Stored records
--

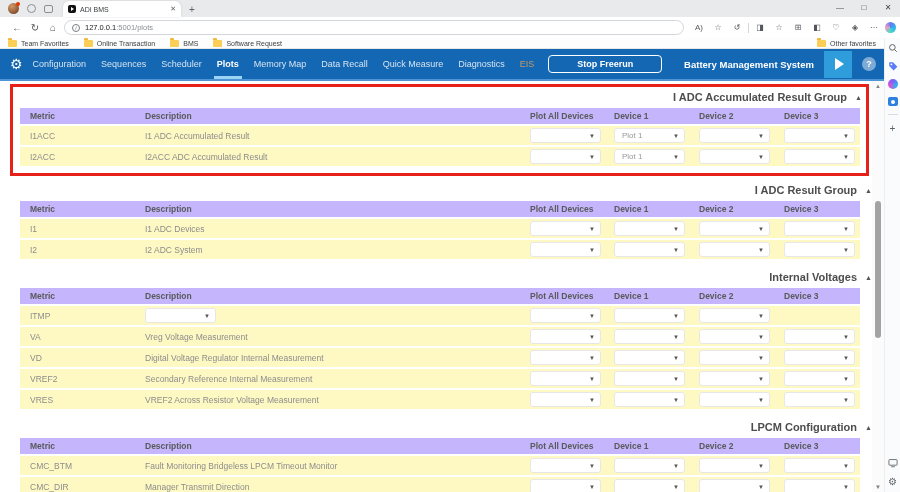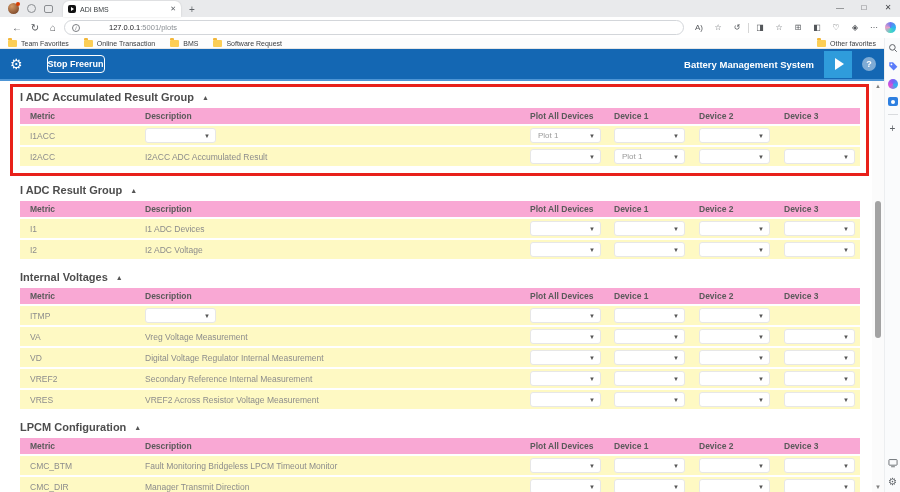"127.0.0.1:5001/plots" .url { margin-left: 24px -> none }
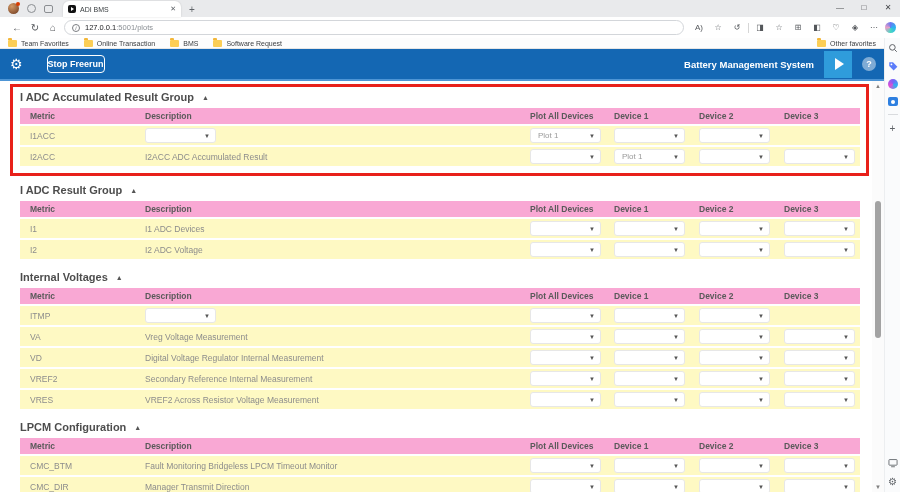"Configuration" div.nav-items { html: none -> <div> <span>Configuration</span> <span>Sequences</span> <span>Scheduler</span> <span>Plots</span> <span>Memory Map</span> <span>Data Recall</span> <span>Quick Measure</span> <span>Diagnostics</span> <span>EIS</span> </div> }
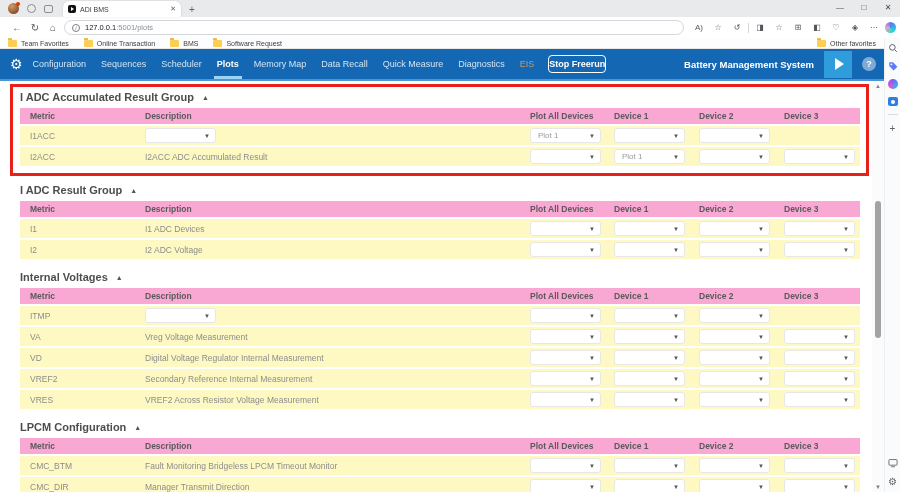"Stop Freerun" .stop-btn { padding: 3px 0 -> 3px 28px }
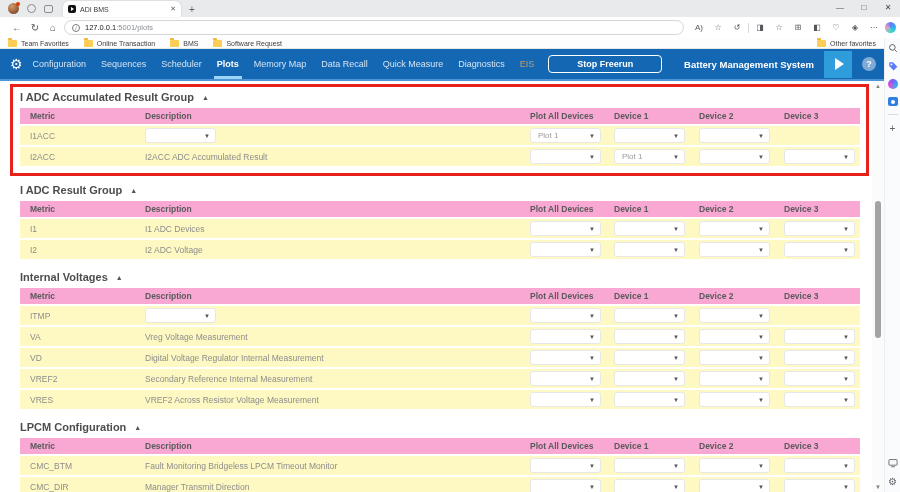"I ADC Accumulated Result Group" .gtitle { justify-content: none -> flex-end }
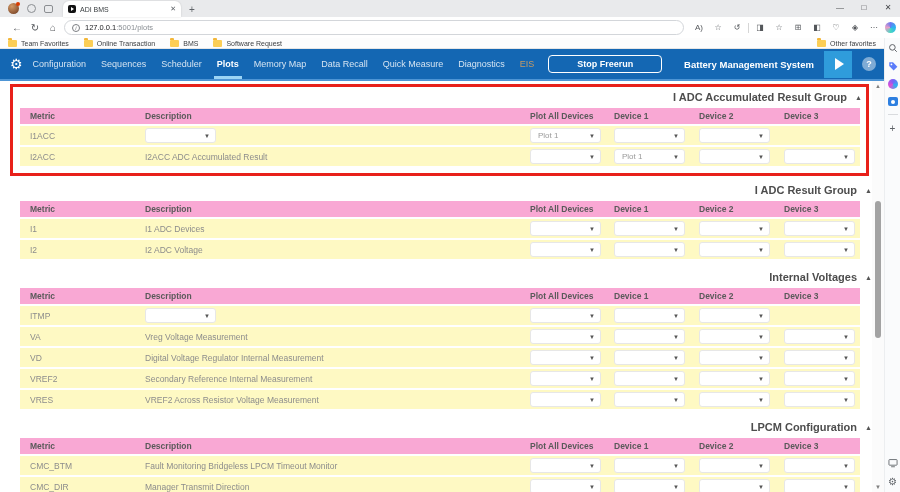"Metric" .row.head { background: #f9a8d4 -> #c4b5fd }
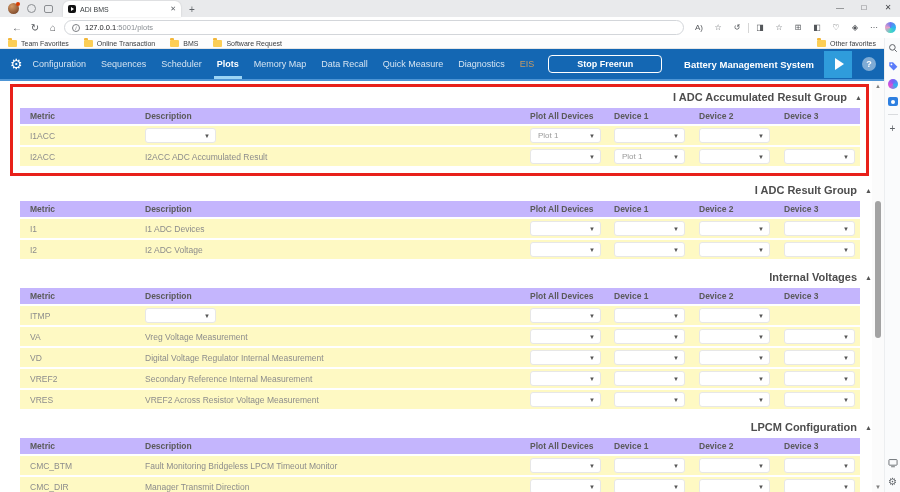"I1 ADC Accumulated Result" span.cell { html: none -> <span>I1 ADC Accumulated Result</span> }
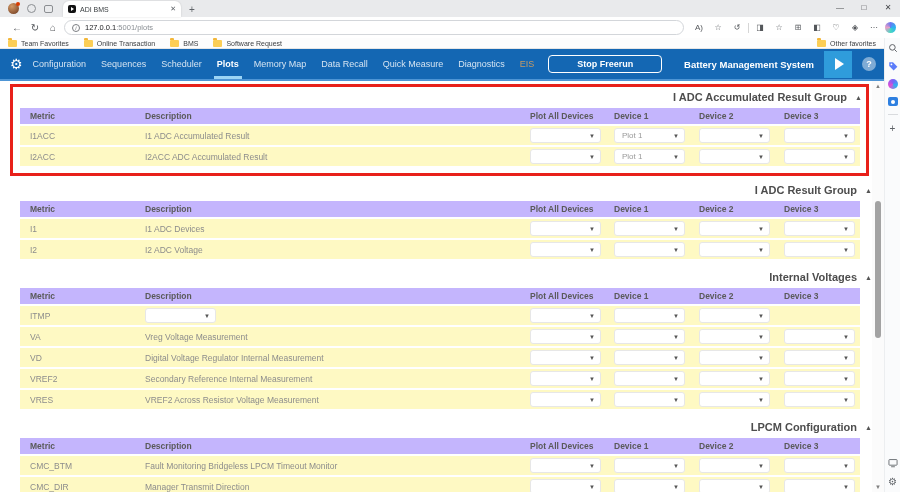"I2 ADC Voltage" span.cell { text: Voltage -> System }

--

__Problem to work on__
Once the line holding "justify-content: none ->" is found, copy it and each later line exactly through the end of the data, leaving out the pictures.

__Task solution__
"I ADC Accumulated Result Group" .gtitle { justify-content: none -> flex-end }
"Metric" .row.head { background: #f9a8d4 -> #c4b5fd }
"I1 ADC Accumulated Result" span.cell { html: none -> <span>I1 ADC Accumulated Result</span> }
"I2 ADC Voltage" span.cell { text: Voltage -> System }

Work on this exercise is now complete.